Overview
The Categorize Text action enables you to classify text inputs into pre-defined categories based on descriptions you provide. It takes a text input and a set of category descriptions, and assigns the input to the most relevant category. This action is versatile and can be used for tasks like determining a product of interest based on user data, detecting the presence of specific objects in image descriptions, and more. To use it effectively, provide clear category descriptions following prompt writing best practices, include a catch-all category, and choose the appropriate model quality setting based on the complexity of the task.
Usage Examples
Language categorization - A common use case is to categorize input text by language. The example shows categorizing text as English, Spanish, or neither (a catch-all category).
Product interest determination - The action can be used to determine what product a customer is interested in based on some data/text about them, by defining product categories and descriptions.
Image description categorization - Text descriptions of images can be categorized, for example, to determine if an image contains a dog or not based on the description.
Inputs
Text - The text that you would like to categorize. This can be any type of text, such as a description of an image, a block of text, product information, marketing copy, etc.
A Tale of Two Cities by Charles Dickens: It was the best of times, it was the worst of times...
Categories - The labels you want returned when the text is categorized, exactly as you want it to appear in your output. This value is critical as it is what you might use for text-matching logic in later steps of your workflow.
Language
Descriptions- these descriptions prompt the model on when to use each specific category. The more accurate your description, the more accurate your categorization results will be.
The language the text is written in
Advanced Inputs
Model quality and performance - An option to choose between a model better suited for hard/complex tasks or one optimized for simple tasks. The "better for hard tasks" model may be more expensive but provides higher quality results for nuanced/difficult inputs. The "better for simple tasks" model is cheaper and faster but potentially less accurate for complex inputs.
When using the Categorize Text action, it's important to provide clear and detailed category descriptions that avoid ambiguity. Using consistent phrasing, nouns, and avoiding pronouns in the descriptions will help the model categorize accurately. The catch-all category ensures there is always a category for the model to choose if the input doesn't match the other options.
The advanced model setting allows you to balance cost/speed with quality based on the complexity of your inputs. Following best practices for prompt writing when creating the category descriptions will further improve categorization accuracy.
Outputs
The Categorize Text action in Copy.ai workflows outputs a single category label and reasoning based on the provided input text and the set of category descriptions specified. The output is returned as JSON and each element is reference-able in future steps of workflows.
Example Output:
{ Category: // The category label Reasoning: // The justification for the decision }
Example Reference
#CategorizeStep.Category => // Yields only the category name #CategorizeStep.Reasoning => // Yields only the cateogry reasoning
For example, if the categories defined are "English", "Spanish", and "Neither", then the output will be one of those three labels based on how the input text matches the descriptions provided for each category. It is important to note that the selection is based on how well the input text matches the category descriptions. The accuracy of the output category depends on the quality and detail of the category descriptions provided.

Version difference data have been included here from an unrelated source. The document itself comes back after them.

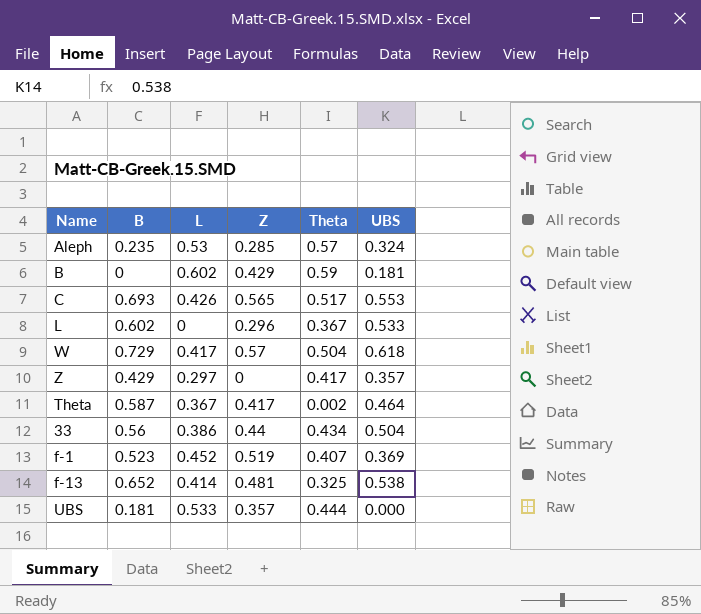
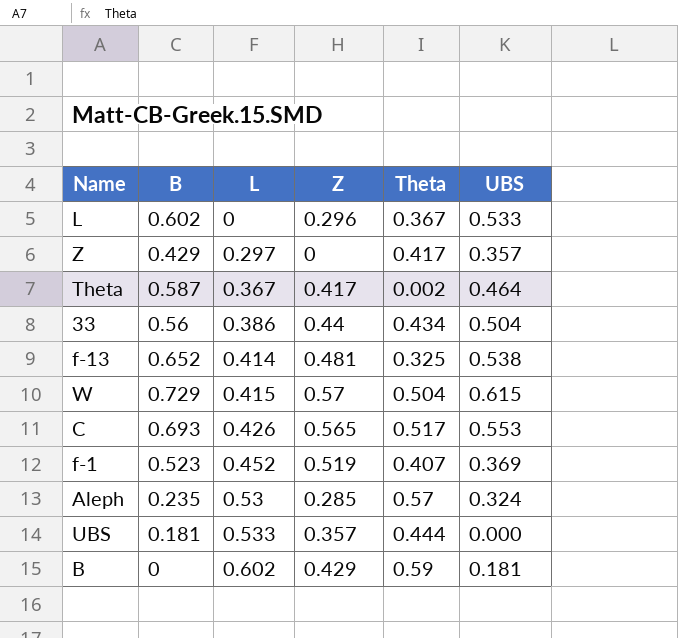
row order: none -> L ascending
W | L: 0.417 -> 0.415
W | UBS: 0.618 -> 0.615

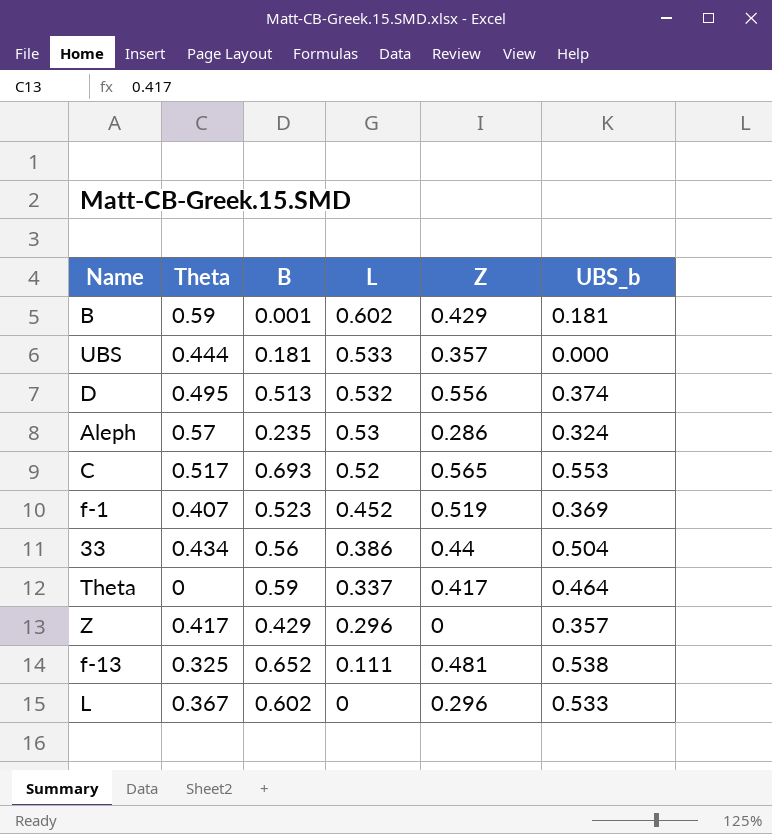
row order: L ascending -> L descending
column Theta | position: 5 -> 2
column name: UBS -> UBS_b
row W: 0.729 | 0.415 | 0.57 | 0.504 | 0.615 -> none
B | B: 0 -> 0.001
row D: none -> 0.495 | 0.513 | 0.532 | 0.556 | 0.374
Aleph | Z: 0.285 -> 0.286
C | L: 0.426 -> 0.52
Theta | Theta: 0.002 -> 0
Theta | B: 0.587 -> 0.59
Theta | L: 0.367 -> 0.337
Z | L: 0.297 -> 0.296
f-13 | L: 0.414 -> 0.111

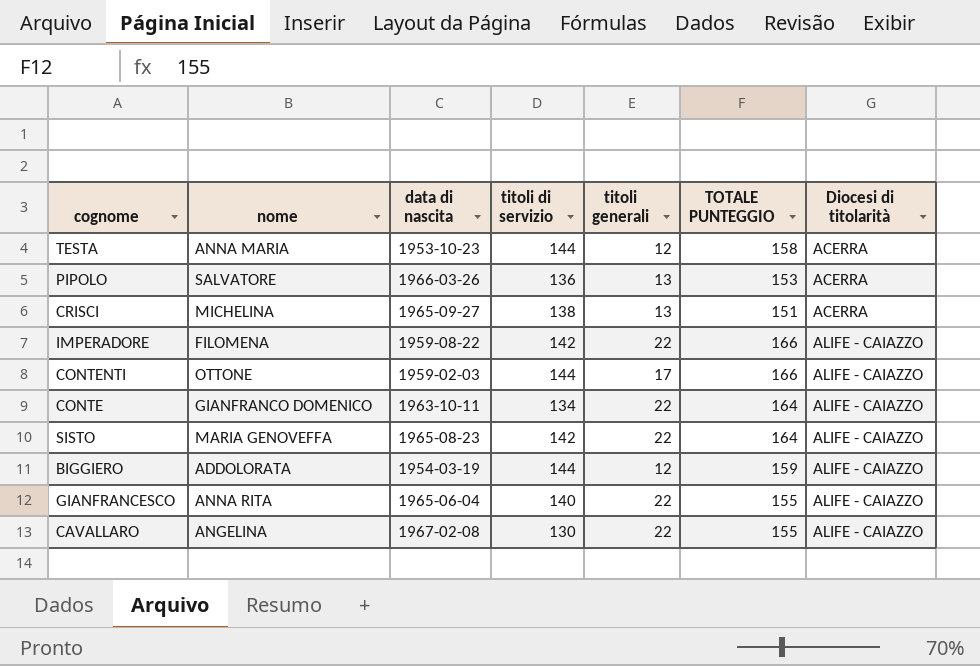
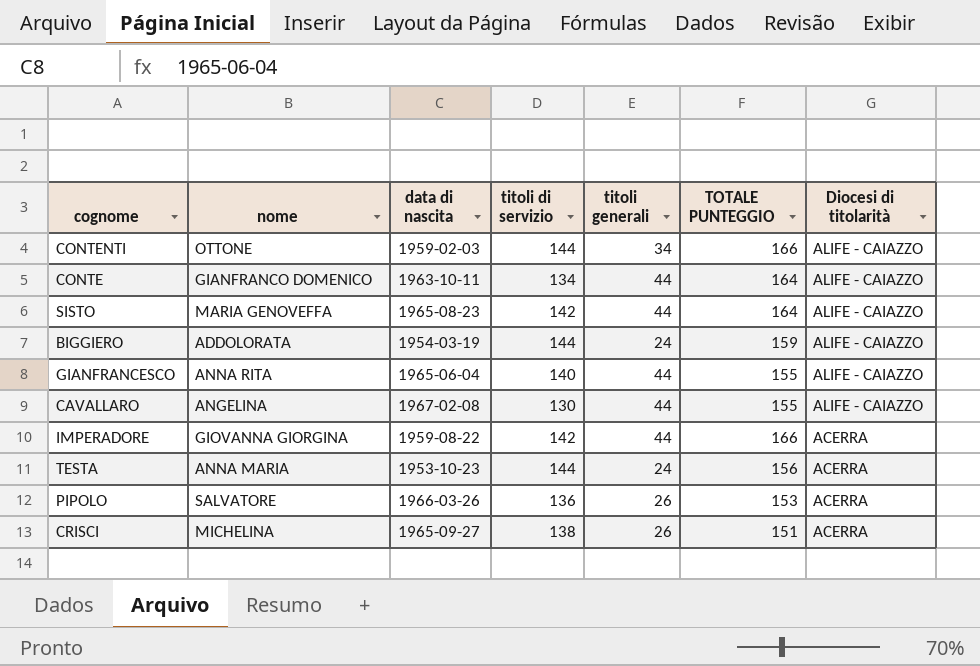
row order: Diocesi di titolarità ascending -> Diocesi di titolarità descending
CONTENTI | titoli generali: 17 -> 34
CONTE | titoli generali: 22 -> 44
SISTO | titoli generali: 22 -> 44
BIGGIERO | titoli generali: 12 -> 24
GIANFRANCESCO | titoli generali: 22 -> 44
CAVALLARO | titoli generali: 22 -> 44
IMPERADORE | nome: FILOMENA -> GIOVANNA GIORGINA
IMPERADORE | titoli generali: 22 -> 44
IMPERADORE | Diocesi di titolarità: ALIFE - CAIAZZO -> ACERRA
TESTA | titoli generali: 12 -> 24
TESTA | TOTALE PUNTEGGIO: 158 -> 156
PIPOLO | titoli generali: 13 -> 26
CRISCI | titoli generali: 13 -> 26

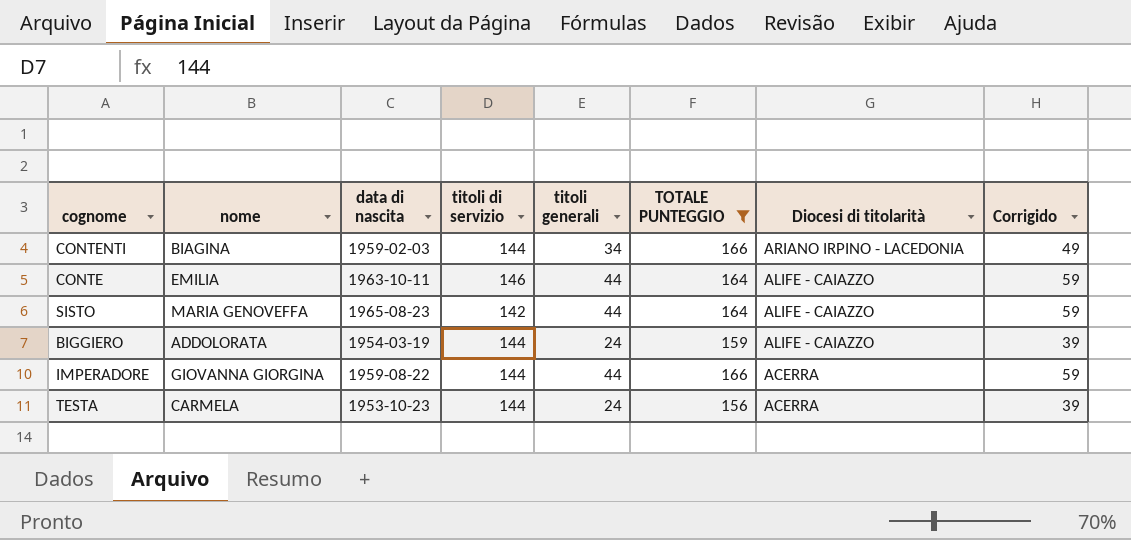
filter: none -> TOTALE PUNTEGGIO >= 156
column Corrigido | formula: none -> [titoli generali] + 15
CONTENTI | nome: OTTONE -> BIAGINA
CONTENTI | Diocesi di titolarità: ALIFE - CAIAZZO -> ARIANO IRPINO - LACEDONIA
CONTE | nome: GIANFRANCO DOMENICO -> EMILIA
CONTE | titoli di servizio: 134 -> 146
IMPERADORE | titoli di servizio: 142 -> 144
TESTA | nome: ANNA MARIA -> CARMELA

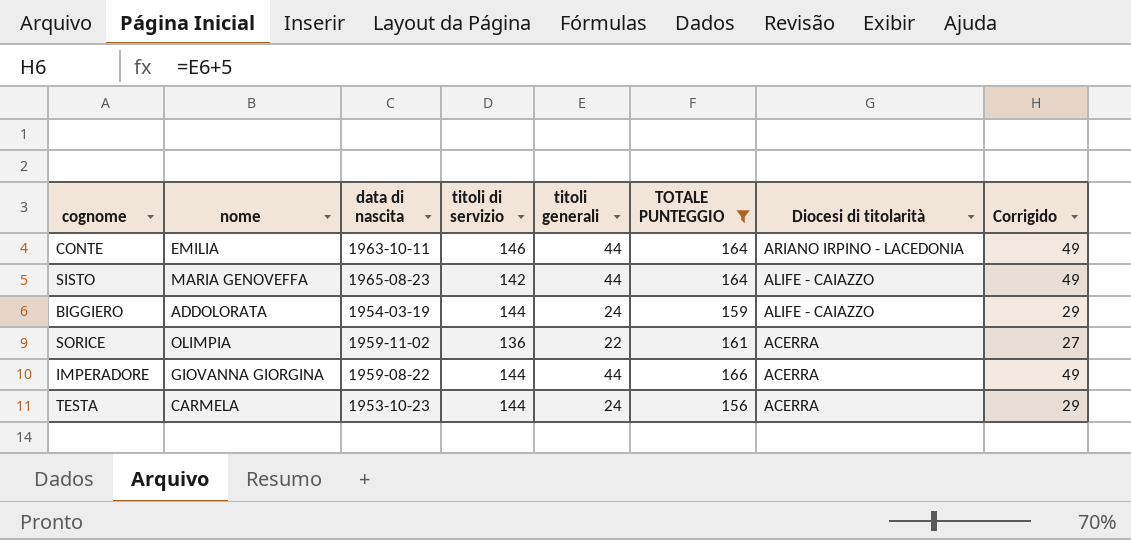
column Corrigido | formula: [titoli generali] + 15 -> [titoli generali] + 5
row CONTENTI: BIAGINA | 1959-02-03 | 144 | 34 | 166 | ARIANO IRPINO - LACEDONIA | 49 -> none
CONTE | Diocesi di titolarità: ALIFE - CAIAZZO -> ARIANO IRPINO - LACEDONIA
row SORICE: none -> OLIMPIA | 1959-11-02 | 136 | 22 | 161 | ACERRA | 27

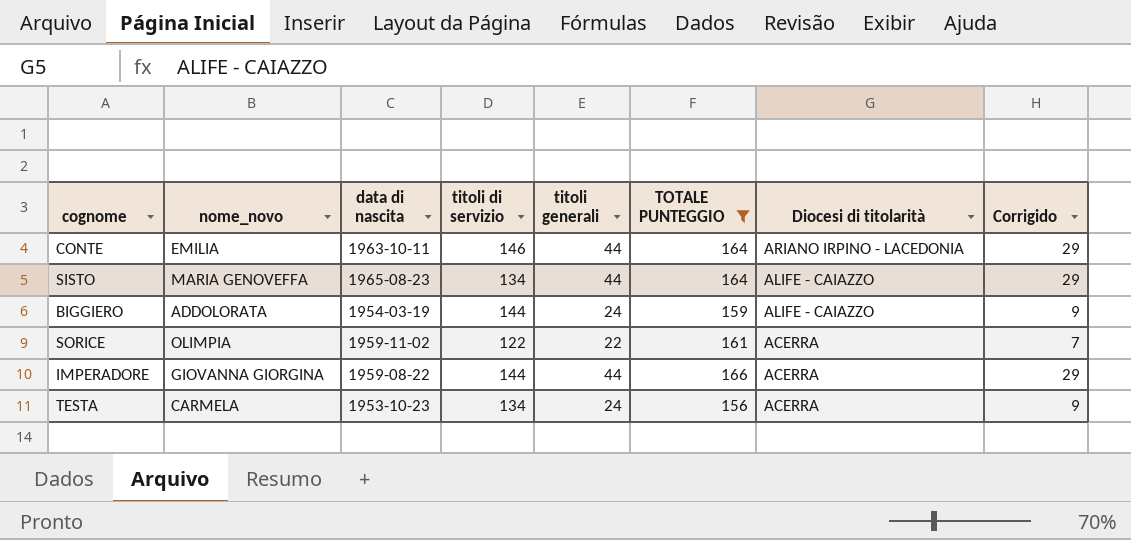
column name: nome -> nome_novo
column Corrigido | formula: [titoli generali] + 5 -> [titoli generali] - 15
SISTO | titoli di servizio: 142 -> 134
SORICE | titoli di servizio: 136 -> 122
TESTA | titoli di servizio: 144 -> 134

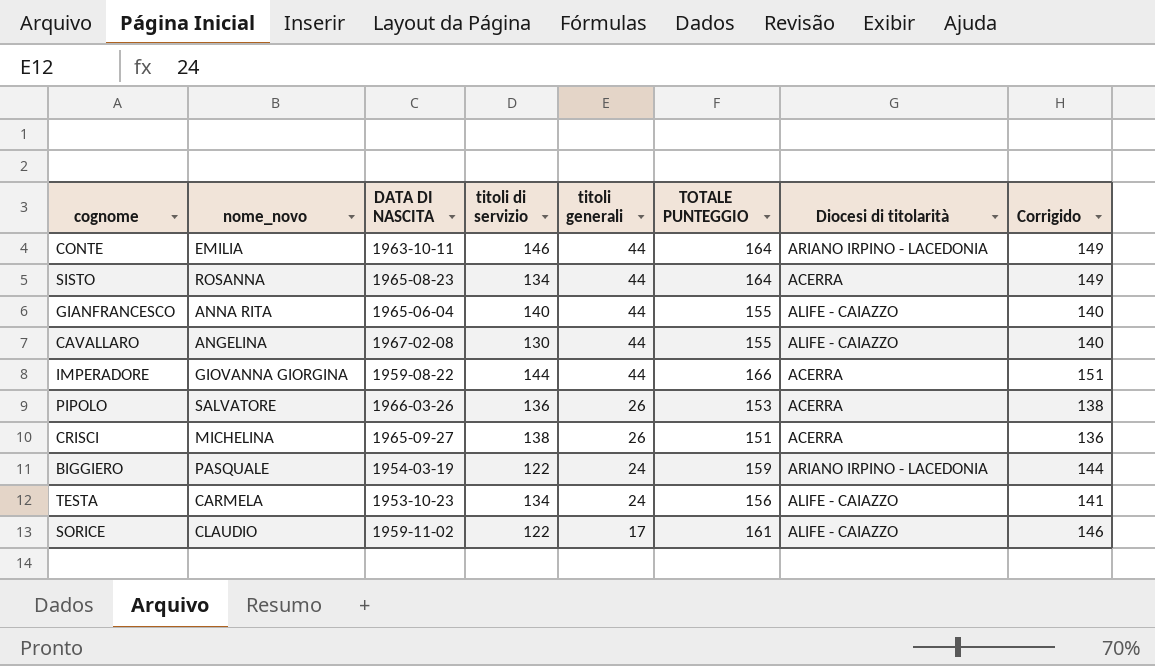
filter: TOTALE PUNTEGGIO >= 156 -> none
row order: Diocesi di titolarità descending -> titoli generali descending
column name: data di nascita -> DATA DI NASCITA
column Corrigido | formula: [titoli generali] - 15 -> [TOTALE PUNTEGGIO] - 15
SISTO | nome_novo: MARIA GENOVEFFA -> ROSANNA
SISTO | Diocesi di titolarità: ALIFE - CAIAZZO -> ACERRA
BIGGIERO | nome_novo: ADDOLORATA -> PASQUALE
BIGGIERO | titoli di servizio: 144 -> 122
BIGGIERO | Diocesi di titolarità: ALIFE - CAIAZZO -> ARIANO IRPINO - LACEDONIA
TESTA | Diocesi di titolarità: ACERRA -> ALIFE - CAIAZZO
SORICE | nome_novo: OLIMPIA -> CLAUDIO
SORICE | titoli generali: 22 -> 17
SORICE | Diocesi di titolarità: ACERRA -> ALIFE - CAIAZZO

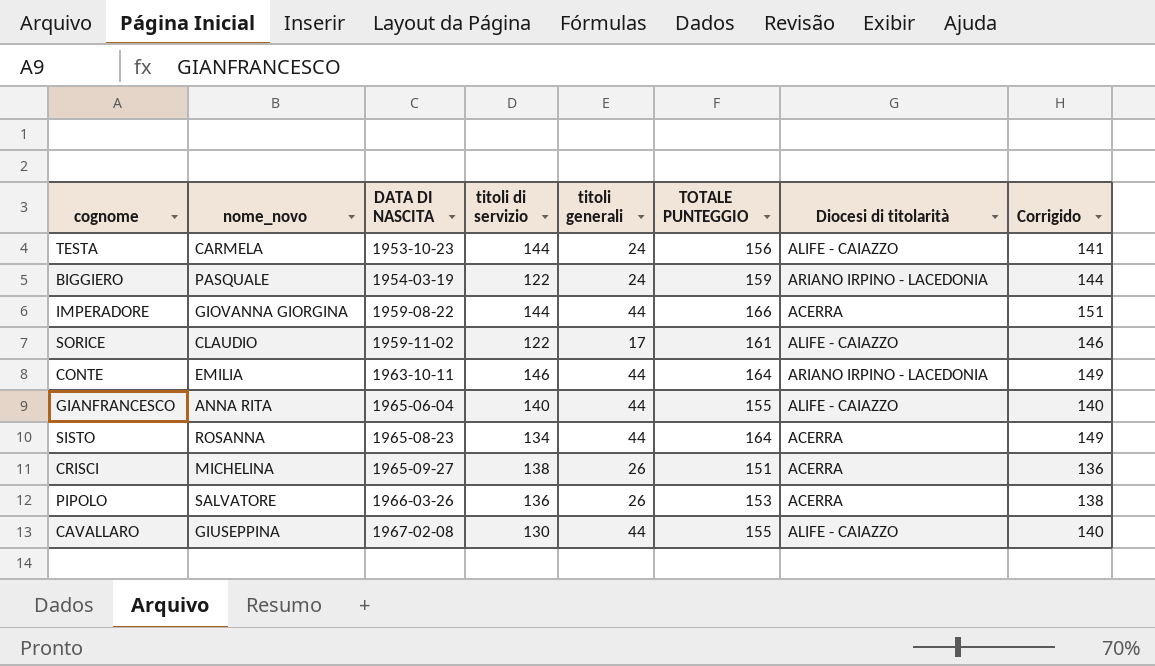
row order: titoli generali descending -> DATA DI NASCITA ascending
TESTA | titoli di servizio: 134 -> 144
CAVALLARO | nome_novo: ANGELINA -> GIUSEPPINA

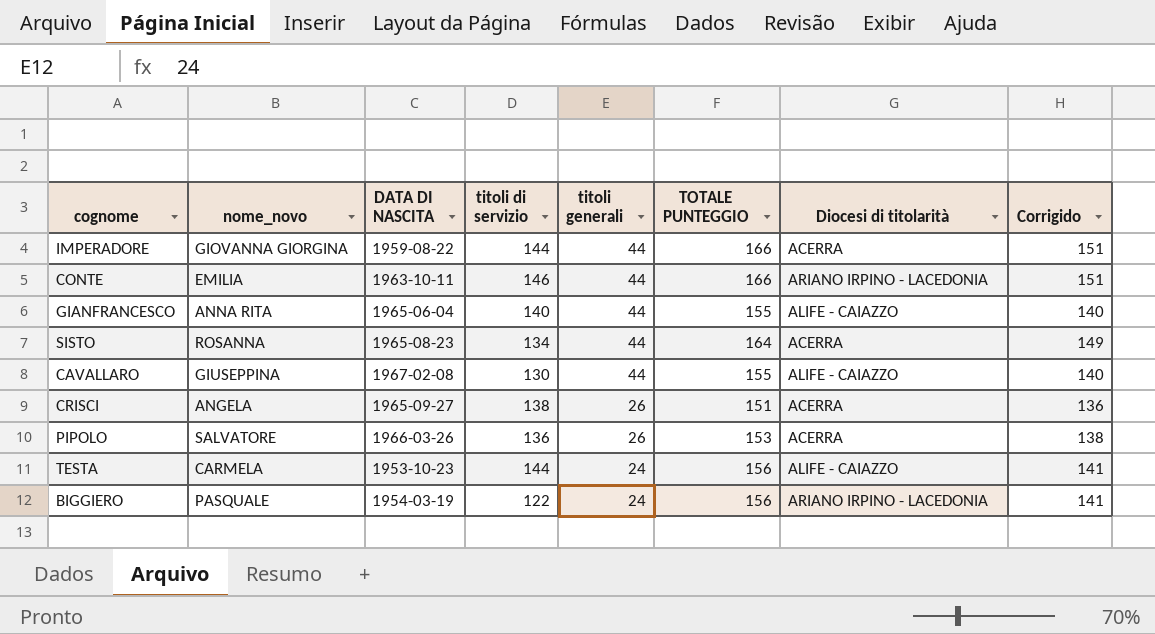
row order: DATA DI NASCITA ascending -> titoli generali descending
row SORICE: CLAUDIO | 1959-11-02 | 122 | 17 | 161 | ALIFE - CAIAZZO | 146 -> none
CONTE | TOTALE PUNTEGGIO: 164 -> 166
CONTE | Corrigido: 149 -> 151
CRISCI | nome_novo: MICHELINA -> ANGELA
BIGGIERO | TOTALE PUNTEGGIO: 159 -> 156
BIGGIERO | Corrigido: 144 -> 141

Troubleshooting / Best Practices
Writing effective category descriptions - When writing descriptions for your categories, it's crucial to follow best practices to improve the accuracy of the categorizations. Avoid using pronouns, and try to use the same nouns as in your category labels. Be as clear and detailed as possible in your descriptions β the more detail you provide, the more accurate the categorizations will be.
Including a catch-all category - It's recommended to include a catch-all category, such as "NA" or "none of the above," to handle inputs that don't fit any of your specific categories. This helps prevent the model from making incorrect categorizations or hallucinations when it can't find a suitable category for the input text.
Handling model quality and performance - In the advanced settings, you can choose between a model optimized for hard tasks or one for simple tasks. The simple tasks model is cheaper and faster but may not perform as well for large or nuanced tasks. For such cases, it's recommended to use the model optimized for hard tasks, which may be more accurate but more expensive and slower.